Self-styled conservatives refuse to see that there are at least as many daily conservative political correctness examples as there are liberal ones. They're just things that set off unreasonable reactions when certain people feel you're not acting or reacting appropriately to them.
I hate the confederate flag and everything it stands for, but that has fuck-all to do with the Dukes of Hazzard. No one asked for the reruns to be pulled from TV Land; the show had only been on for a week or so when Bowl-Cut Supremacist decided to light up a black church, and in the wake of that tragedy, Warner Bros. decided to withhold licensing for all merchandise featuring that bloody rag. That includes the good ol' General Lee toys (assuming someone out there is still buying shit from a show that ended thirty years ago, and only ran for six years to begin with).
There's something wrong with a person continuing to self-actualize over a show like that, as harmless and ephemeral and unmemorable as most others. They mistake a simple (if perhaps somewhat reactionary) business decision for some sort of overweening SJW pressure. Maybe the hardcore SJWs want the thing completely eradicated, as if that were possible. I think most of us would settle for it not being hoisted over public, taxpayer-subsidized institutions. Wear it as a speedo if you must, just don't ask everyone else to pay for it.
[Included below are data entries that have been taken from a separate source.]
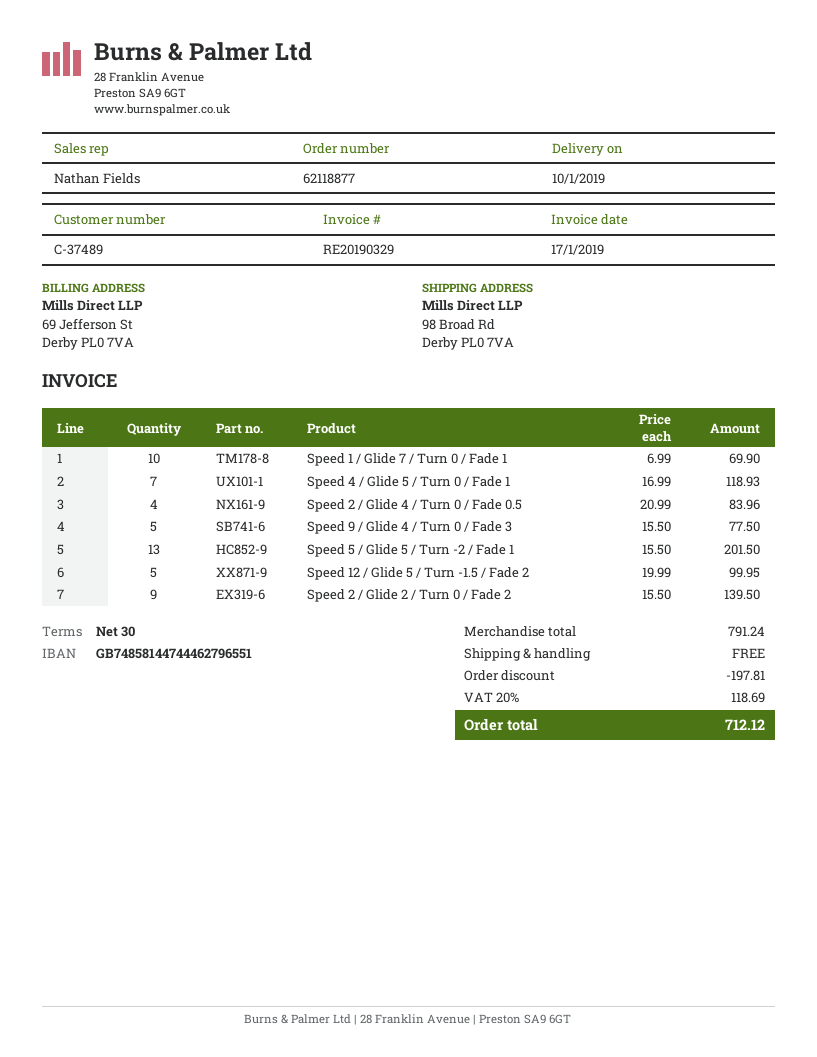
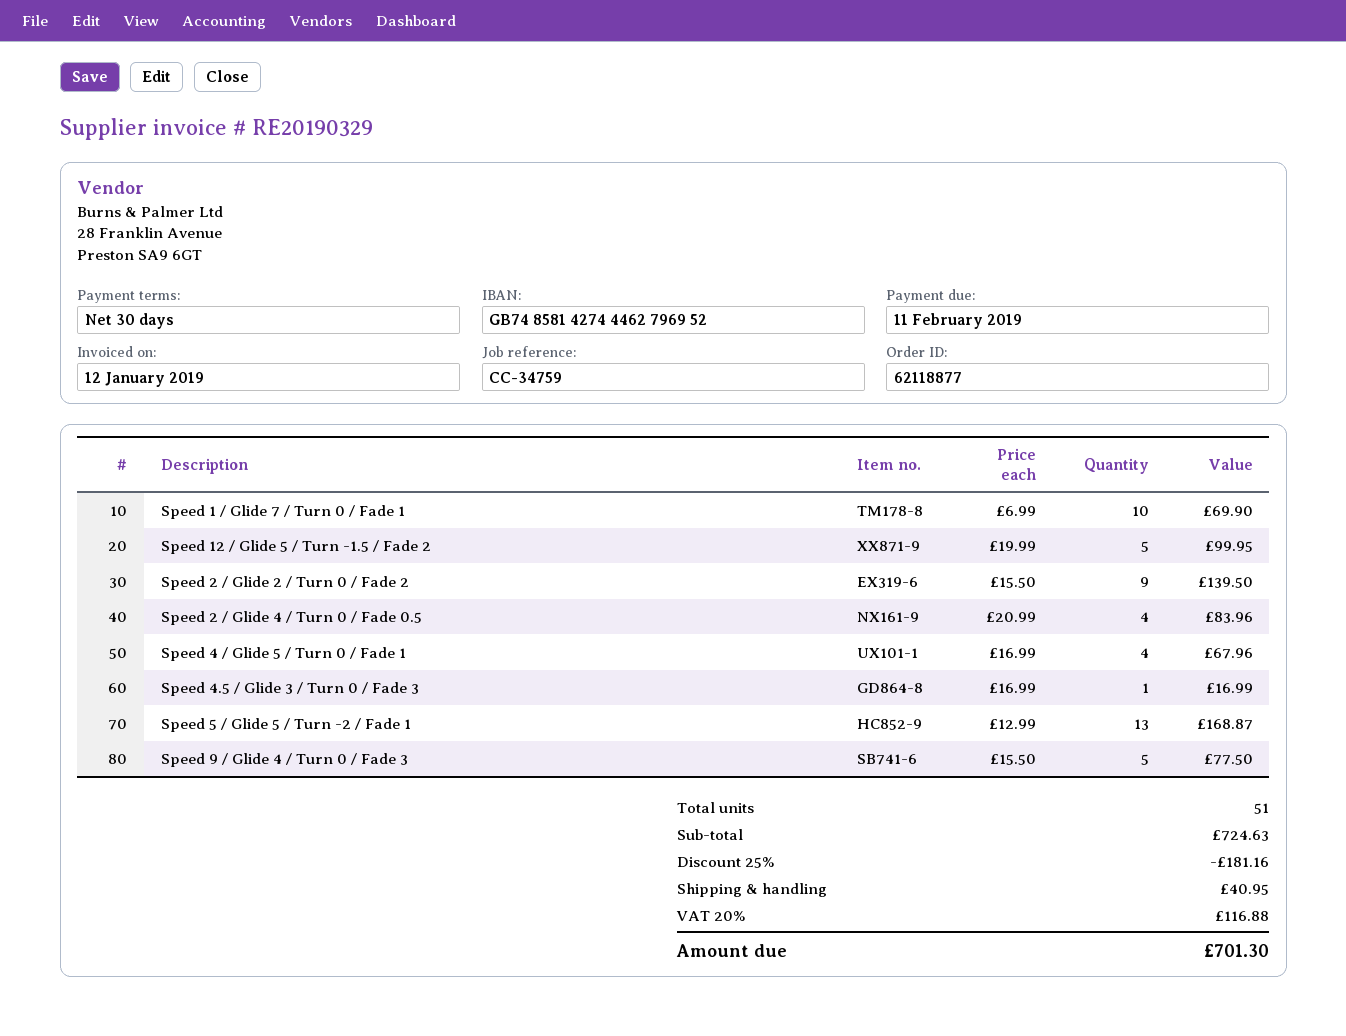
invoice date: 2019-01-17 -> 2019-01-12
bank account: GB74858144744462796551 -> GB74858142744462796952
Speed 4 / Glide 5 / Turn 0 / Fade 1: 7 x 16.99 = 118.93 -> 4 x 16.99 = 67.96
Speed 5 / Glide 5 / Turn -2 / Fade 1: 13 x 15.50 = 201.50 -> 13 x 12.99 = 168.87
Speed 4.5 / Glide 3 / Turn 0 / Fade 3: none -> 1 x 16.99 = 16.99
subtotal: 791.24 -> 724.63
discount: 197.81 -> 181.16
shipping: 0.00 -> 40.95
tax: 20% = 118.69 -> 20% = 116.88
total: 712.12 -> 701.30

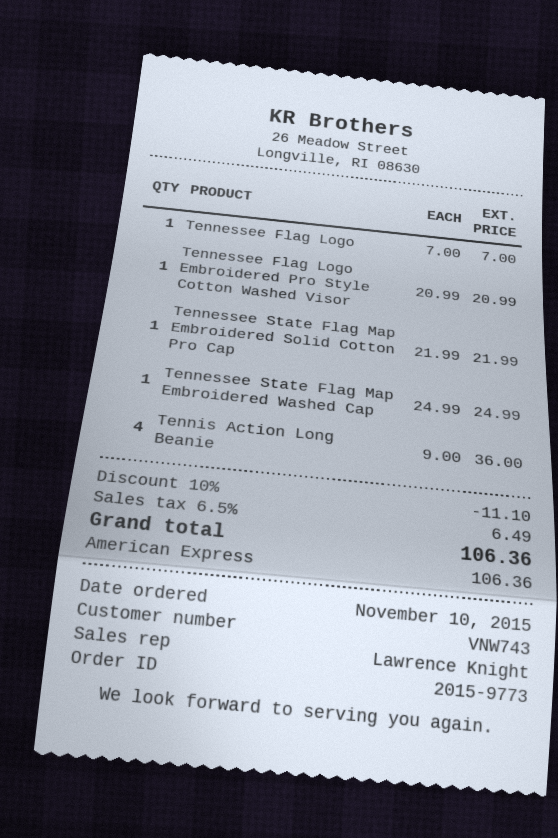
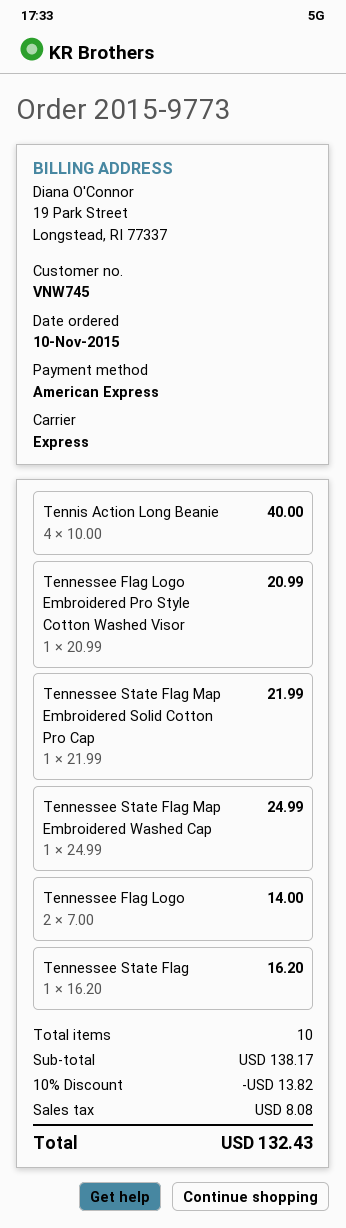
customer number: VNW743 -> VNW745
Tennessee Flag Logo: 1 x 7.00 = 7.00 -> 2 x 7.00 = 14.00
Tennis Action Long Beanie: 4 x 9.00 = 36.00 -> 4 x 10.00 = 40.00
Tennessee State Flag: none -> 1 x 16.20 = 16.20
discount: 10% = 11.10 -> 10% = 13.82
tax: 6.49 -> 8.08
total: 106.36 -> 132.43

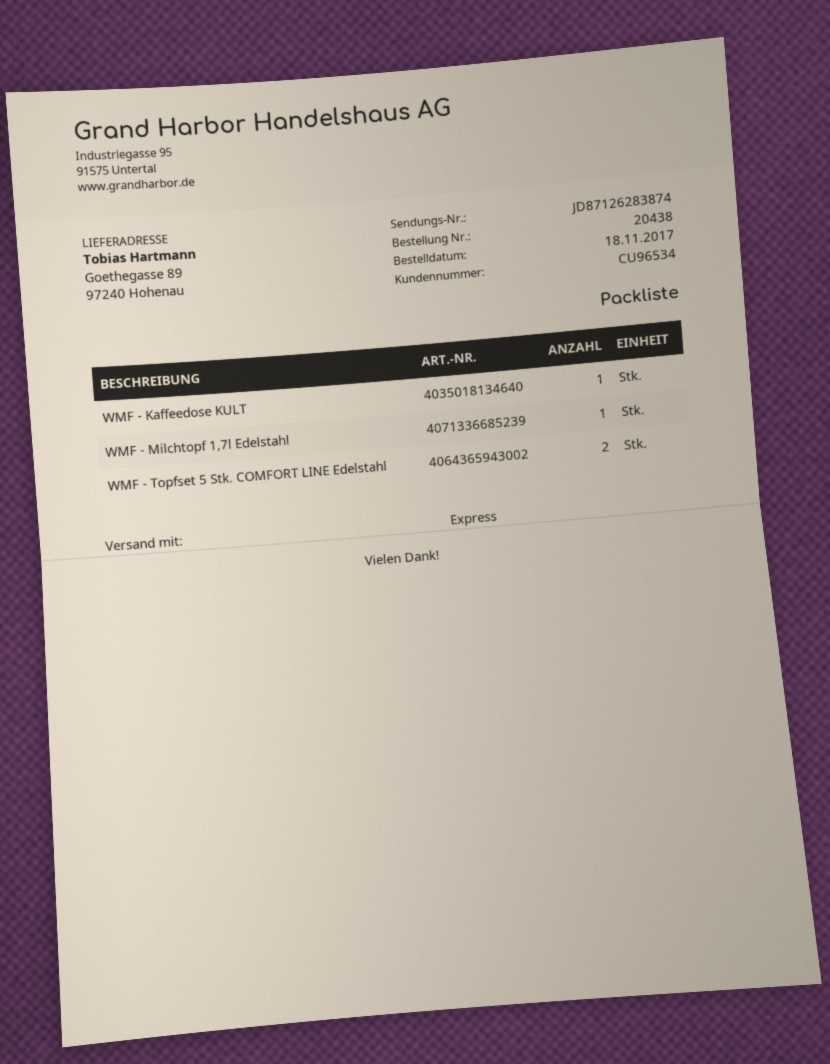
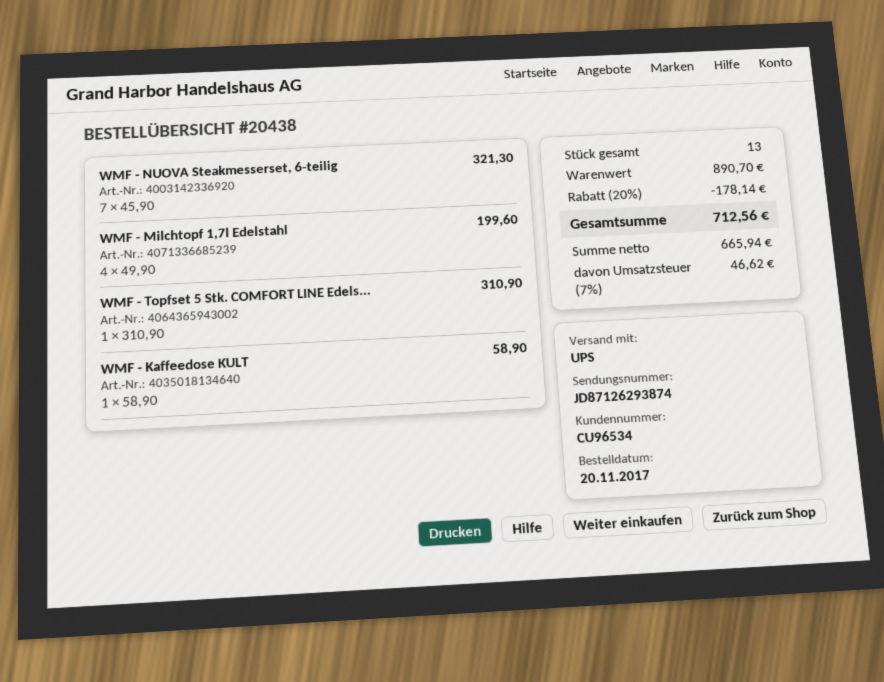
order date: 2017-11-18 -> 2017-11-20
shipping method: express -> UPS
tracking number: JD87126283874 -> JD87126293874
WMF - Milchtopf 1,7l Edelstahl: 1 -> 4
WMF - Topfset 5 Stk. COMFORT LINE Edelstahl: 2 -> 1
WMF - NUOVA Steakmesserset, 6-teilig: none -> 7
Having even an atom of empathy for other people might be a start. Most of us can only imagine what it must be like to grow up with and work with people whose great-grandparents owned -- like literally owned, like bought and sold and beat, raped, stole from, tortured, kidnapped, murdered at will -- your great-grandparents. What it's like to have to attend schools, drive on streets and highways, and live in towns named after the men who fought valorously for that aforementioned property right, to have to deal with this woofing ofay bullshit from sweaty, obese, bitter enders day after day, year after fucking year.
And what is it like for the southern whites on the other end of that equation? The vocal contingent have no empathy, because they clearly do not think that anything wrong happened, other than that asshole Lincoln over-stepping his bounds and imposing his will on gawd-fearing bidnessmen. This smackdown has been a long time coming.
Goddammit, I'm just old enough to remember that it was illegal within my forty-eight-year (so far) lifetime for black people and white people to get married in many states. Fucking Mississippi has had to be dragged kicking and screaming into repudiating the lost cause within the most recent decade. These idjits insisting that the past is past, and the flag no longer represents what it most certainly stood for, they're either unspeakably stupid or shamelessly lying.